So I'm back in the blogosphere, and perhaps I'll stick around this time. My goal with The Pumpkin Patch is to photograph and otherwise chronicle recipes, clothing, craft projects, restaurant recommendations, books I read, and other things of interest in my life. Hopefully another person or two can benefit from the posts.
To start off, I thought I'd post the recipe for Salade Nicoise, which I made myself for dinner a few nights ago. (For those out there like me who do not speak French and have been terrified of ordering this dish in a restaurant for said reason, Nicoise is pronounced "nee-SWAHZ" or something like that.) The recipe below is adapted from one on Simply Recipes to fit my own tastes.

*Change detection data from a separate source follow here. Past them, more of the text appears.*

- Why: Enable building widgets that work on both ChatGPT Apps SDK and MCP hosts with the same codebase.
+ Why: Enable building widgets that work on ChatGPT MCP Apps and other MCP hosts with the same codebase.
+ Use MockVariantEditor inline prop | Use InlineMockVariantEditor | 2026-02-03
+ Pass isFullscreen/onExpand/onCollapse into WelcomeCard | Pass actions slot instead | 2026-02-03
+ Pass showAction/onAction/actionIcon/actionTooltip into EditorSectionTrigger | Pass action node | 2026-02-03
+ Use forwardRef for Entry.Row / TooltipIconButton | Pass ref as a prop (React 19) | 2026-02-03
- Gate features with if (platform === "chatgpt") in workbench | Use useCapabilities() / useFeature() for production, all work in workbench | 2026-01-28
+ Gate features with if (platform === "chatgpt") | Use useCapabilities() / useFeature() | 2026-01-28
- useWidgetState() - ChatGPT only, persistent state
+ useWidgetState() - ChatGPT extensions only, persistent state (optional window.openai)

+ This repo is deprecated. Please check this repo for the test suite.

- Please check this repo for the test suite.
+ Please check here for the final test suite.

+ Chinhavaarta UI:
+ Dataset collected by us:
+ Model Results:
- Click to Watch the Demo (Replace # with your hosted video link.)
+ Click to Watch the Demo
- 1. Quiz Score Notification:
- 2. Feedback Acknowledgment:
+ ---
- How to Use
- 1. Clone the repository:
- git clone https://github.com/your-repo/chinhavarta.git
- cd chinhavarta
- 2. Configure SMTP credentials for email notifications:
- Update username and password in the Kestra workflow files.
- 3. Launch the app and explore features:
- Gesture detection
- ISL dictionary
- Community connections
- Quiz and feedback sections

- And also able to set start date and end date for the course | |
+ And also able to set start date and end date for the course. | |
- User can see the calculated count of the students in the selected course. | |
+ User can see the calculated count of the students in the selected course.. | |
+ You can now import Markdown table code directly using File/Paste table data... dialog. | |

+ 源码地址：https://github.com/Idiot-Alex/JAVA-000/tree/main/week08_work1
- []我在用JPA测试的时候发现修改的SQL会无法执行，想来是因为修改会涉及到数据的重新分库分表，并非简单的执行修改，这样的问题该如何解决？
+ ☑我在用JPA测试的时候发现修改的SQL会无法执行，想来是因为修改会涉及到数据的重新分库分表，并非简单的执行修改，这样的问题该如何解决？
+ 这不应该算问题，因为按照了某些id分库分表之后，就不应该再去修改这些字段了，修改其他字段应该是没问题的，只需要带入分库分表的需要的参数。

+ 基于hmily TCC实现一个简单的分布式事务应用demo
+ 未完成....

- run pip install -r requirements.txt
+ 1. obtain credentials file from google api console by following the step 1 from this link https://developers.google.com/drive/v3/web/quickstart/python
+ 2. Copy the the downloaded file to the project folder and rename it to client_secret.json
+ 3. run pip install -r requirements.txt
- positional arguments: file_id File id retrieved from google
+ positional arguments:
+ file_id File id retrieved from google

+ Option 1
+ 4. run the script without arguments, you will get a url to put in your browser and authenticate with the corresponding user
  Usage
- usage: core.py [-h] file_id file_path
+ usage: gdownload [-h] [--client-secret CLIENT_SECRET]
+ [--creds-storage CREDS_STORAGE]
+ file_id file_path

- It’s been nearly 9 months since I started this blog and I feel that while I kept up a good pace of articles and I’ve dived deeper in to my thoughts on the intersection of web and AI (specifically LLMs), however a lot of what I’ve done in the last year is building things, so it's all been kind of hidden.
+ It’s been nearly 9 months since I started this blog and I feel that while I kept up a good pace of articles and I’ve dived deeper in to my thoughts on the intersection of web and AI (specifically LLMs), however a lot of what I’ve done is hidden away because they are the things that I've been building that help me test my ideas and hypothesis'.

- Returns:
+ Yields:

Salade Nicoise - for 1 large entree sized salad or 2 smaller salads
Butterhead lettuce (i.e. Boston Bibb)
2 hard boiled eggs
3-4 Yukon gold creamer potatoes
8-10 cherry tomatoes
1 cup green beans (fresh or frozen)
1 can (6 oz) tuna (or if you aren't as lazy, a tuna filet)
1/2 cup olives (I used garlic-stuffed green olives here)
1/2 tsp brown/dijon mustard
2 Tbsp olive oil
2 Tbsp lemon juice
1 Tbsp white wine vinegar
Dried basil and oregano to taste
1. To make vinaigrette, whisk all ingredients together in a glass measuring cup. Set aside.
2. Scrub and quarter potatoes (no need to peel) and bring to a boil in a quart of salted water. Boil uncovered for 7-10 minutes or until they're the texture you like. Drain and top with salt and pepper.
3. Sautee green beans in a small amount of olive oil and garlic, if you like. I use Trader Joe's frozen green beans and they are delicious.
4. Peel and quarter hard boiled eggs. (See this SimplyRecipes link for the perfect hard-boiled egg.)
5. Halve cherry tomatoes and olives.
6. Assemble salad! Place your washed and cut bibb lettuce on a platter, drizzle dressing over lettuce. Then arrange eggs, tomatoes, olives, green beans, and potatoes. Top with the can of tuna. I like to add a touch of salt and pepper to the tuna fish.